In 2008, the Brumby Labor government amended Victoria’s abortion law which decriminalised the procedure. It is now 2014, and the act is once again up for debate: specifically, Section 8
This particular sub-section; requiring medical practitioners to “refer the woman to another registered health practitioner in the same regulated heath profession who is the practitioner knows does not have a conscientious objection to abortion” has been the topic of passionate debate before and after it’s passing, and in the past few weeks we have seen it thrust into the limelight once again.
In order to truly comprehend why this is, we need to look at the current Napthine state government.
In a nutshell, the Liberals are leading a deadlocked government, with a Speaker who appears to have lost confidence of at least half of the lower house. The agitator of this chaos is Geoff Shaw, former Liberal now independent MP who had criminal charges of misconduct and fraud dropped not long after this new wave of furore began.
The 2010 state election saw the Coalition gain 45 seats, with Labor receiving the other 43 seats in an 88 seat assembly. That meant that once the Coalition government appointed and provided a speaker on the floor of the House, it was left with just a one vote leeway – 44 to 43. Enter Geoff Shaw, evangelical Christian, abortion opponent and, after his resignation from the Parliamentary Liberal Party in March, the MP holding the balance of power in the lower house. We now effectively have a tie situation – 43 to 43, with Mr Shaw the deciding vote on the floor.
These past weeks have revealed that Napthine has offered to assist Shaw in the drafting of a private member’s bill that will restrict current abortion laws.

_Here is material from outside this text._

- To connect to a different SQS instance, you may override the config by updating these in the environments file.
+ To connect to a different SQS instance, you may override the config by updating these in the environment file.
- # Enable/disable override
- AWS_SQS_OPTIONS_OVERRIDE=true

The need to grab Shaw’s favour makes the offer more critical amidst the deadlock.
There’s nothing quite like the combination of religion and political expediency. How is it that the body and choice of anyone so lucky as to be born with a uterus is considered a point of negotiation by lone men? I fail to see the sense in altering the choice of so many to secure the vote of one. How desperate is the Napthine government?
This is a calculated attempt to wind back abortion rights – rights that have been fought for decades and are still fought on a daily basis every time a party tries to negotiate its way out of trouble or an individual has to face an intimidating gauntlet of protesters outside a clinic.
Let me be clear on this: it is a basic human right to access medical treatment and that should never be up for negotiation.
Prior to the 2008 decriminalisation of abortion up to 24 weeks, Victorian abortion law mirrored that of Queensland. Abortions were legal only if necessary to preserve the woman from a serious danger to her life or health and in no other instance. The preceding years to this change in legislature saw the apparently controversial topic of abortion frequently debated in public, political and policy arenas.
These arguments have been raging since the early 20th century in Victoria. They re-hash the same debates and recycle the same issues which are continually spotted throughout various points in the long history of abortion. This continuity of conceptual and symbolic dispute makes attempts to clarify current abortion legislation, policy and practice seem somewhat like a game of snakes and ladders. Just as things are looking up, we find ourselves sliding backwards, with echoes of 19th Century moralism that come back powerfully, sometimes even louder than they were before.
By the 1920s abortion was widespread and abortion services had become lucrative and well-known businesses, despite being illegal, with women from different socio-economic groups accessing abortion from abortionists of varying skill levels. Wealthy women accessed private gynaecologists, middle-class women increasingly sought the services of physicians, and working- class women utilised a traditional network of midwives. However, a police crackdown on midwives in Melbourne between 1928 and 1932 put most of the remaining skilled midwives out of business. As a result, poor women were increasingly left without access to those networks, resulting in them seeking abortion later in their pregnancy – when all other methods had failed – seeking backyard abortionists, or attempting self-abortion.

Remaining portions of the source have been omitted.